Each line of the listing below must be retyped exactly, with images left out.

== Segment start ==

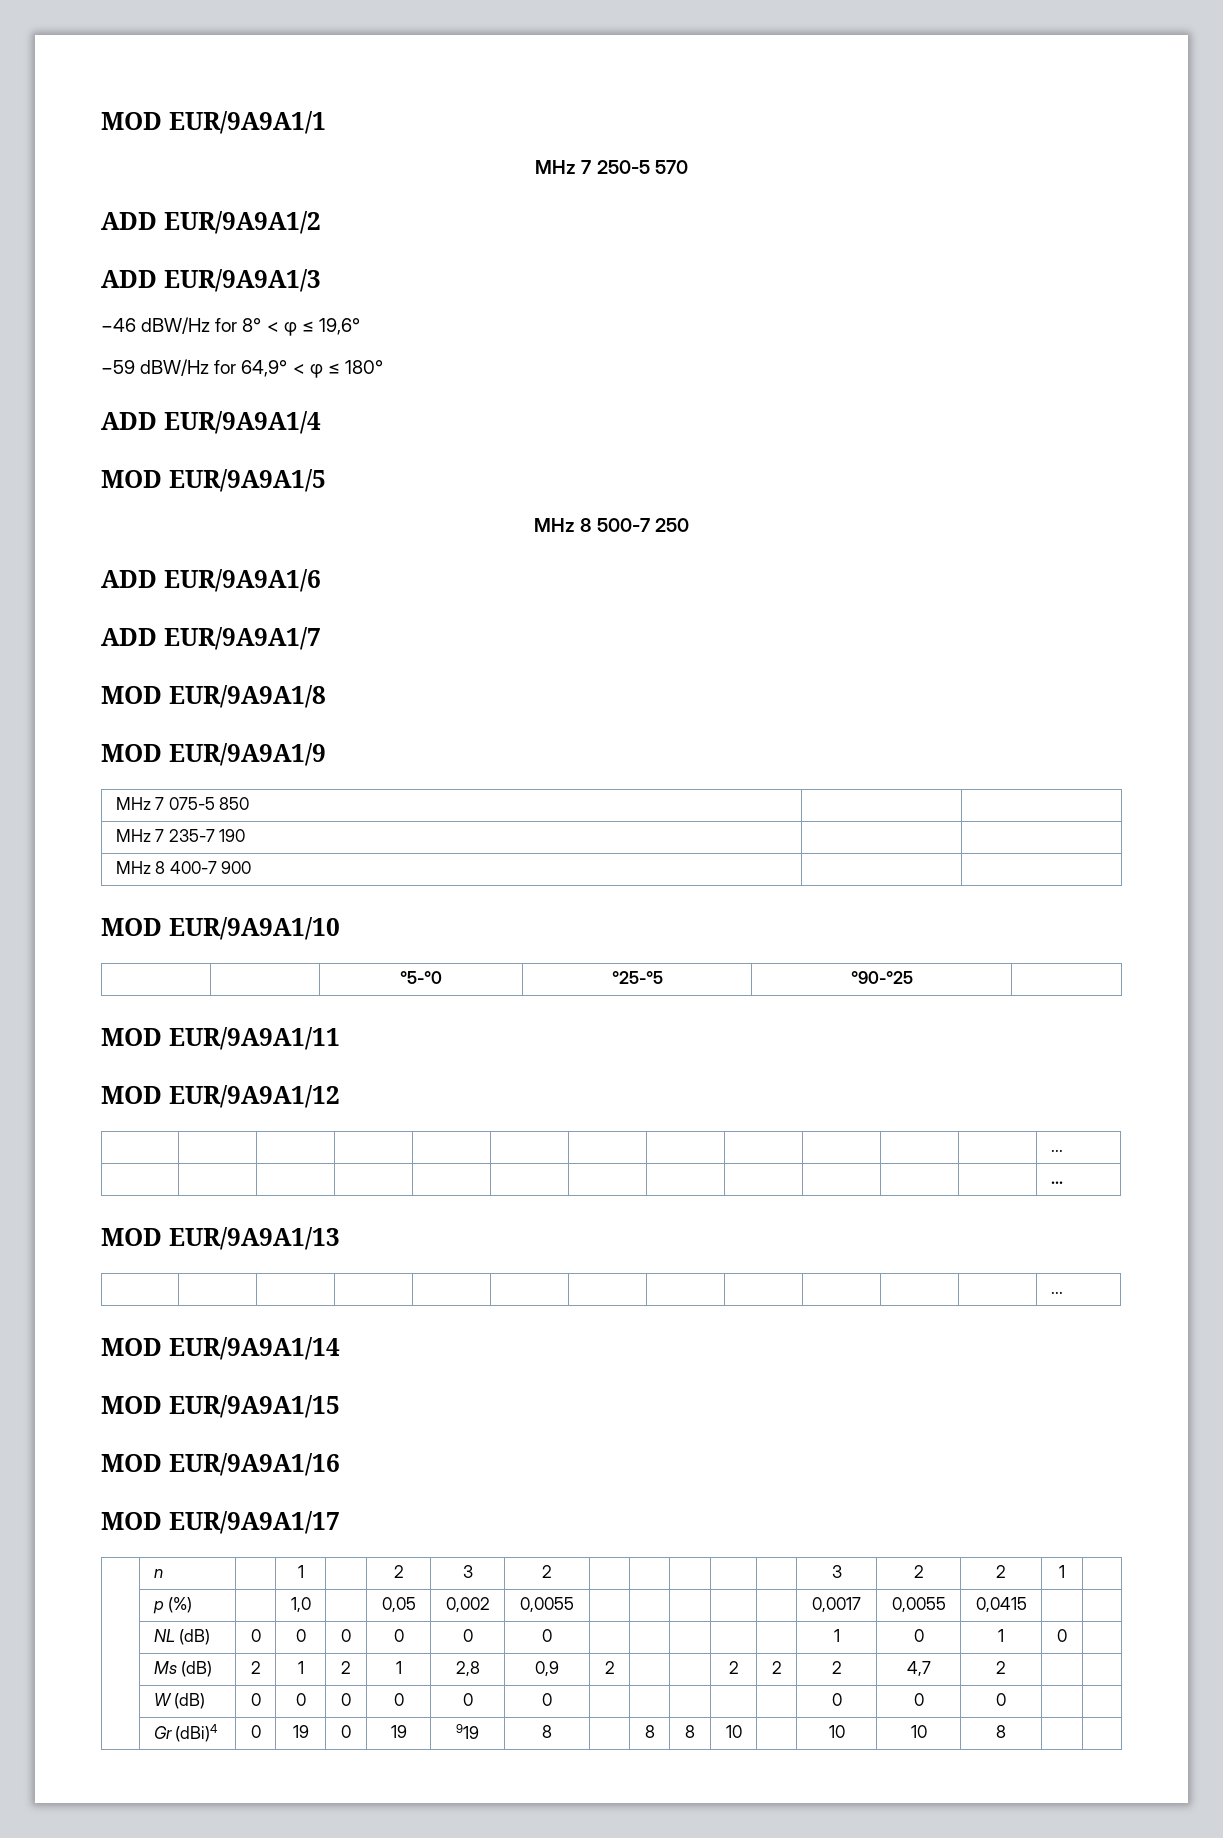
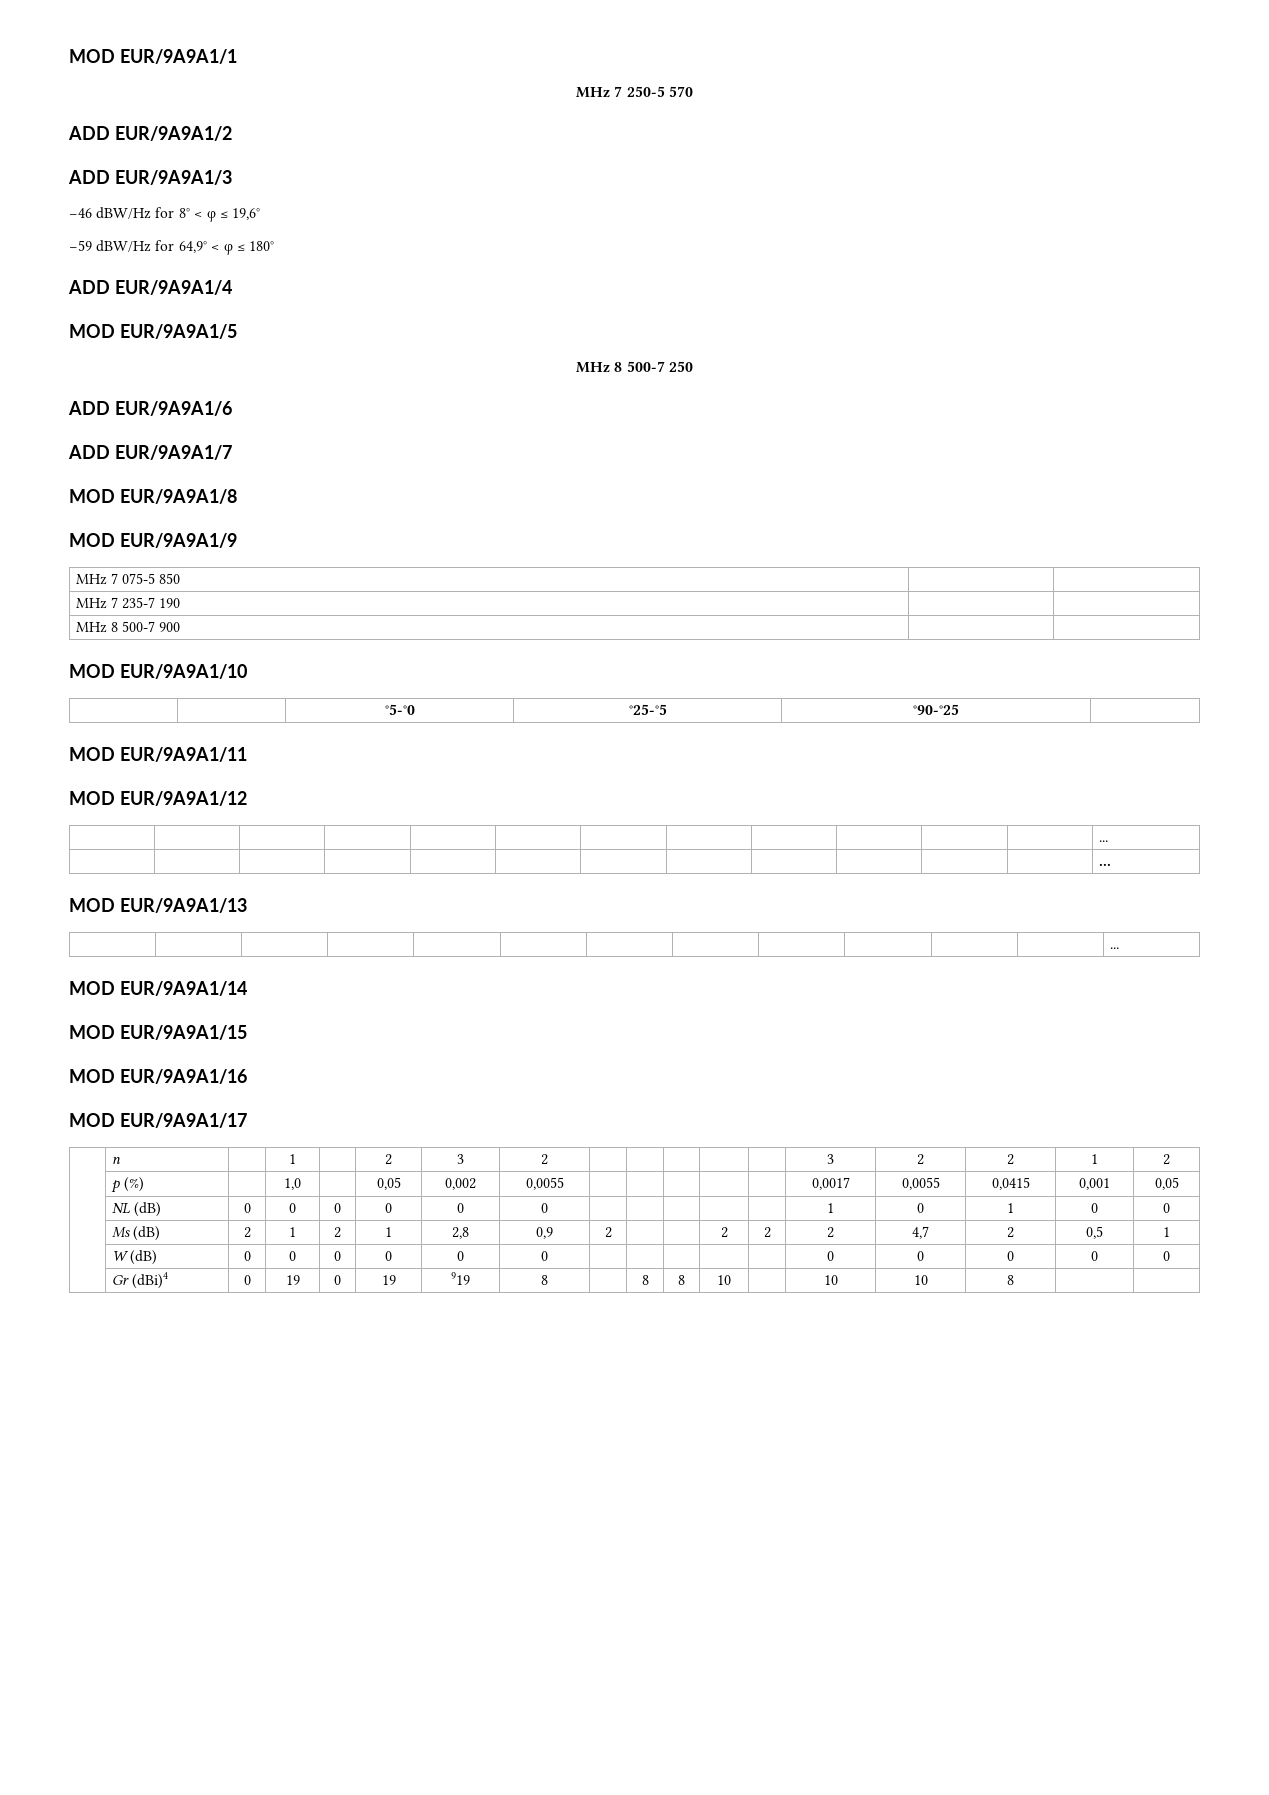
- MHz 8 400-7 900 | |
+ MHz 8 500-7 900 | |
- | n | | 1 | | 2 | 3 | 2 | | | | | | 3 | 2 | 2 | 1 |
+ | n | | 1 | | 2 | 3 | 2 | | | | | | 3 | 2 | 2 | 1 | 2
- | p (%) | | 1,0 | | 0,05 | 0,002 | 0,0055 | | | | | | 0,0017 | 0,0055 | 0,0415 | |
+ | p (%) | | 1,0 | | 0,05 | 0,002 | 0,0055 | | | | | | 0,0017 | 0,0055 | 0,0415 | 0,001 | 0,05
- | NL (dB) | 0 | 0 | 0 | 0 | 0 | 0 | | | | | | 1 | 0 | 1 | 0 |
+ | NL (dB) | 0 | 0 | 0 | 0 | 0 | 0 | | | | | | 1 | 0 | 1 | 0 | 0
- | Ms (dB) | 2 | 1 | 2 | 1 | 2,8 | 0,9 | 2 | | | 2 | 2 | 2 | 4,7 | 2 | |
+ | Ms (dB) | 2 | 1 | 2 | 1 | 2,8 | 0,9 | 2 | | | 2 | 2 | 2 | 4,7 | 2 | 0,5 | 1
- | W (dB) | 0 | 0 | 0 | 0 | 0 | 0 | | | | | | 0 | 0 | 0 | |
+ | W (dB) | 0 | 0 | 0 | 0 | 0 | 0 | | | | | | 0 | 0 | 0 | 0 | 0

== Segment end ==

#### Problem solution
- MHz 8 400-7 900 | |
+ MHz 8 500-7 900 | |
- | n | | 1 | | 2 | 3 | 2 | | | | | | 3 | 2 | 2 | 1 |
+ | n | | 1 | | 2 | 3 | 2 | | | | | | 3 | 2 | 2 | 1 | 2
- | p (%) | | 1,0 | | 0,05 | 0,002 | 0,0055 | | | | | | 0,0017 | 0,0055 | 0,0415 | |
+ | p (%) | | 1,0 | | 0,05 | 0,002 | 0,0055 | | | | | | 0,0017 | 0,0055 | 0,0415 | 0,001 | 0,05
- | NL (dB) | 0 | 0 | 0 | 0 | 0 | 0 | | | | | | 1 | 0 | 1 | 0 |
+ | NL (dB) | 0 | 0 | 0 | 0 | 0 | 0 | | | | | | 1 | 0 | 1 | 0 | 0
- | Ms (dB) | 2 | 1 | 2 | 1 | 2,8 | 0,9 | 2 | | | 2 | 2 | 2 | 4,7 | 2 | |
+ | Ms (dB) | 2 | 1 | 2 | 1 | 2,8 | 0,9 | 2 | | | 2 | 2 | 2 | 4,7 | 2 | 0,5 | 1
- | W (dB) | 0 | 0 | 0 | 0 | 0 | 0 | | | | | | 0 | 0 | 0 | |
+ | W (dB) | 0 | 0 | 0 | 0 | 0 | 0 | | | | | | 0 | 0 | 0 | 0 | 0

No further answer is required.